## Items from a data source
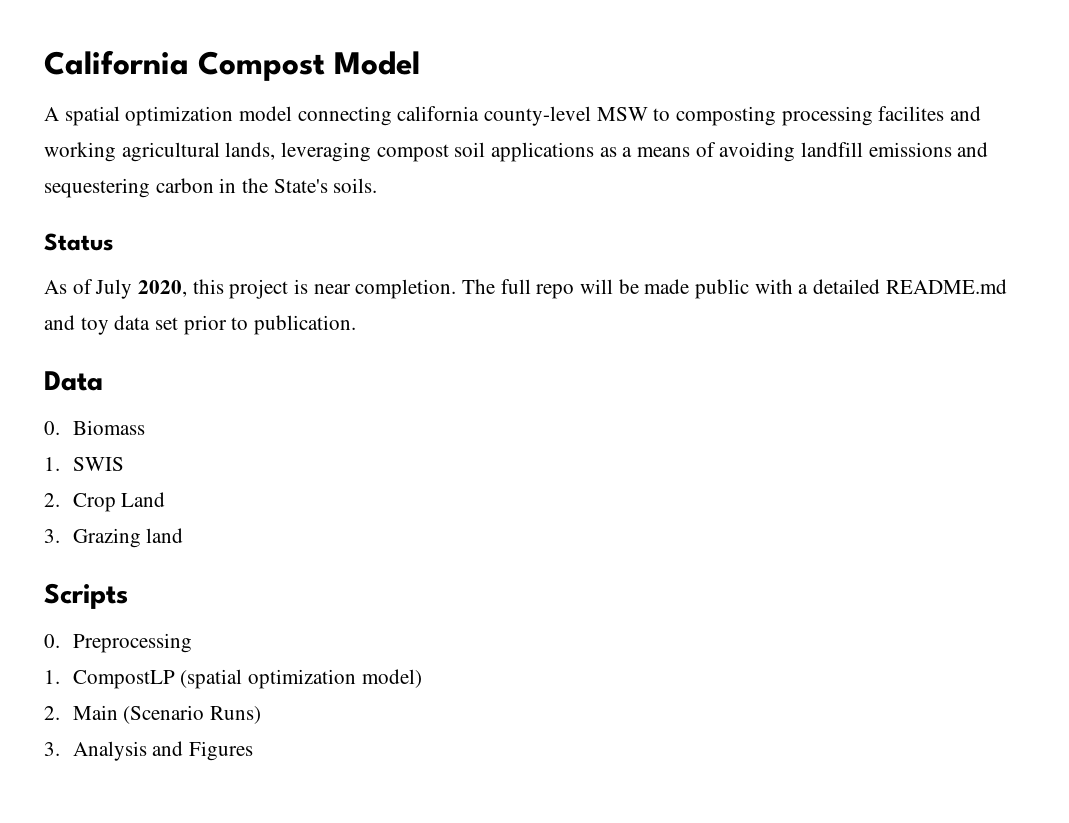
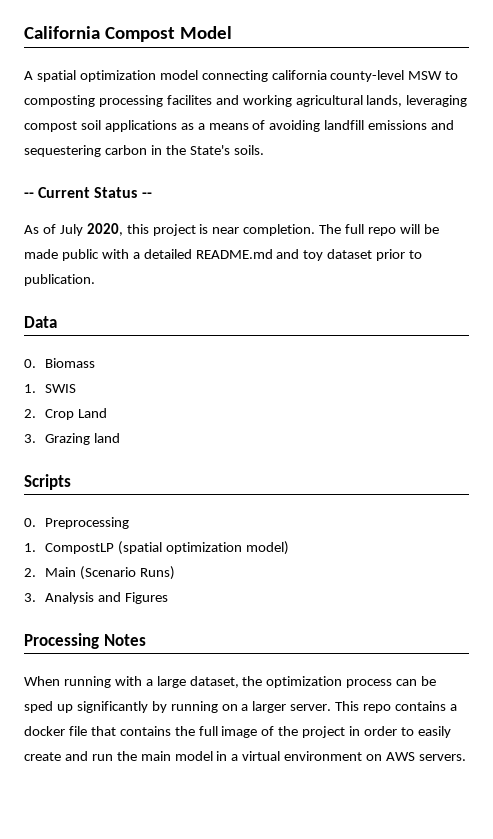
- Status
+ -- Current Status --
- The full repo will be made public with a detailed README.md and toy data set prior to publication.
+ The full repo will be made public with a detailed README.md and toy dataset prior to publication.
+ Processing Notes
+ When running with a large dataset, the optimization process can be sped up significantly by running on a larger server. This repo contains a docker file that contains the full image of the project in order to easily create and run the main model in a virtual environment on AWS servers.

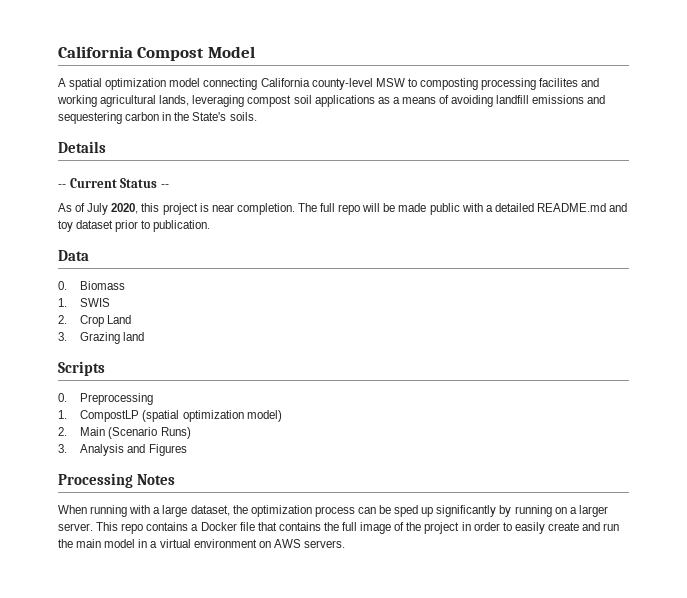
- A spatial optimization model connecting california county-level MSW to composting processing facilites and working agricultural lands, leveraging compost soil applications as a means of avoiding landfill emissions and sequestering carbon in the State's soils.
+ A spatial optimization model connecting California county-level MSW to composting processing facilites and working agricultural lands, leveraging compost soil applications as a means of avoiding landfill emissions and sequestering carbon in the State's soils.
+ Details
- This repo contains a docker file that contains the full image of the project in order to easily create and run the main model in a virtual environment on AWS servers.
+ This repo contains a Docker file that contains the full image of the project in order to easily create and run the main model in a virtual environment on AWS servers.

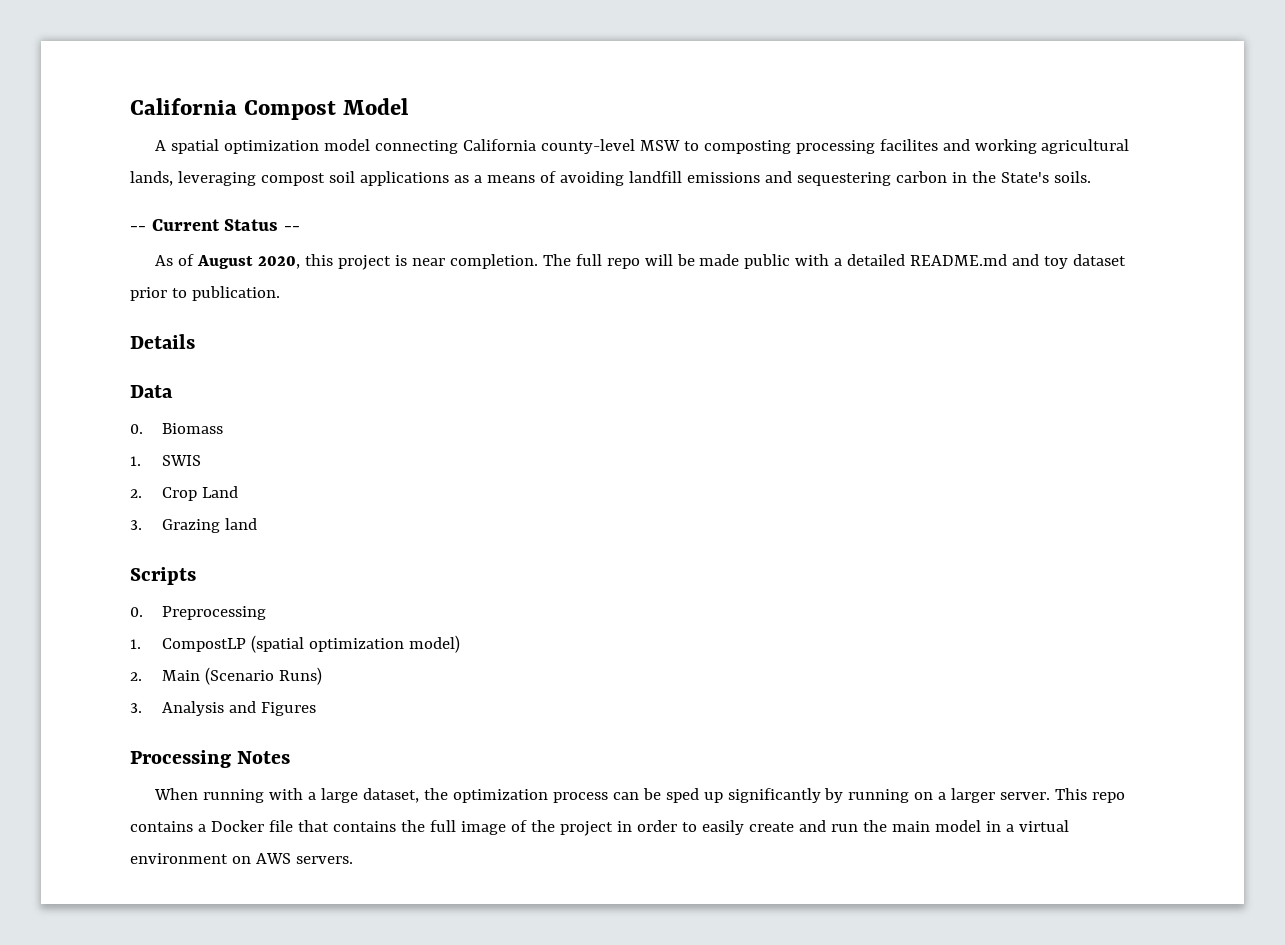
- Details
- As of July 2020, this project is near completion.
+ As of August 2020, this project is near completion.
+ Details

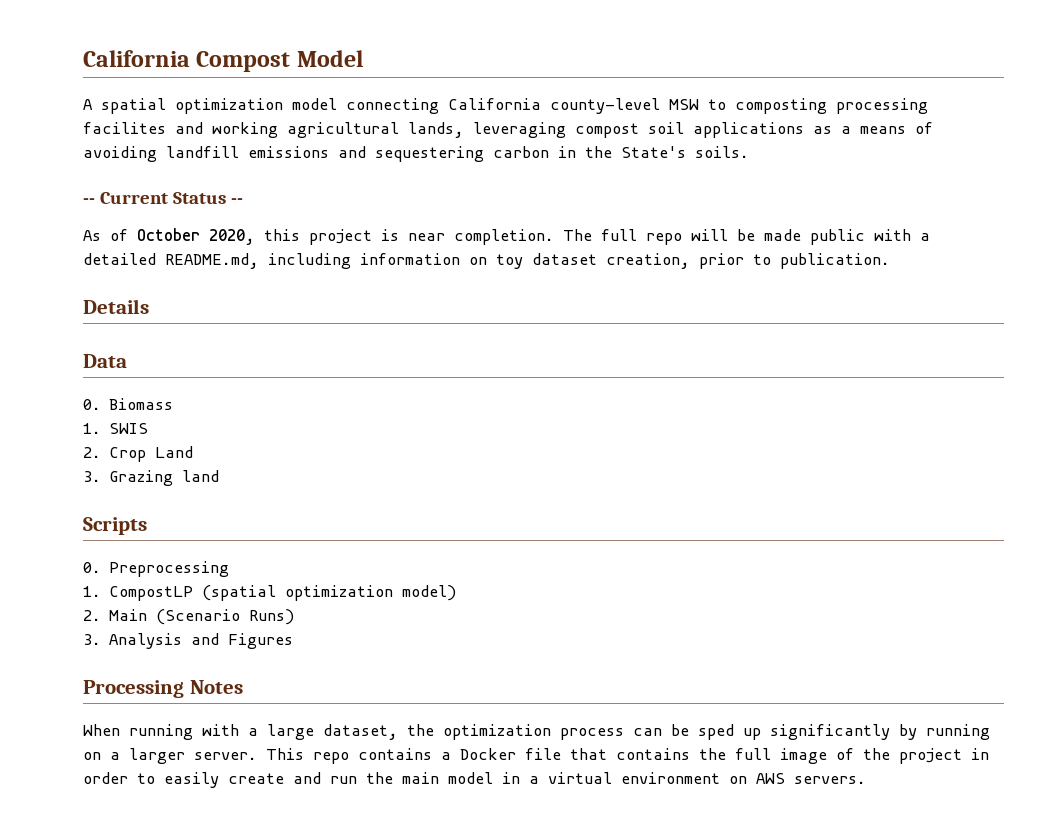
- As of August 2020, this project is near completion.
+ As of October 2020, this project is near completion.
- The full repo will be made public with a detailed README.md and toy dataset prior to publication.
+ The full repo will be made public with a detailed README.md, including information on toy dataset creation, prior to publication.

## WORK INSTRUCTIONS
Above are some entries; copy exactly the lines from the line with "-- Current Status" through the line with "- A spatial", both included, but none of the pictures.

## FINAL ANSWER
+ -- Current Status --
- The full repo will be made public with a detailed README.md and toy data set prior to publication.
+ The full repo will be made public with a detailed README.md and toy dataset prior to publication.
+ Processing Notes
+ When running with a large dataset, the optimization process can be sped up significantly by running on a larger server. This repo contains a docker file that contains the full image of the project in order to easily create and run the main model in a virtual environment on AWS servers.

- A spatial optimization model connecting california county-level MSW to composting processing facilites and working agricultural lands, leveraging compost soil applications as a means of avoiding landfill emissions and sequestering carbon in the State's soils.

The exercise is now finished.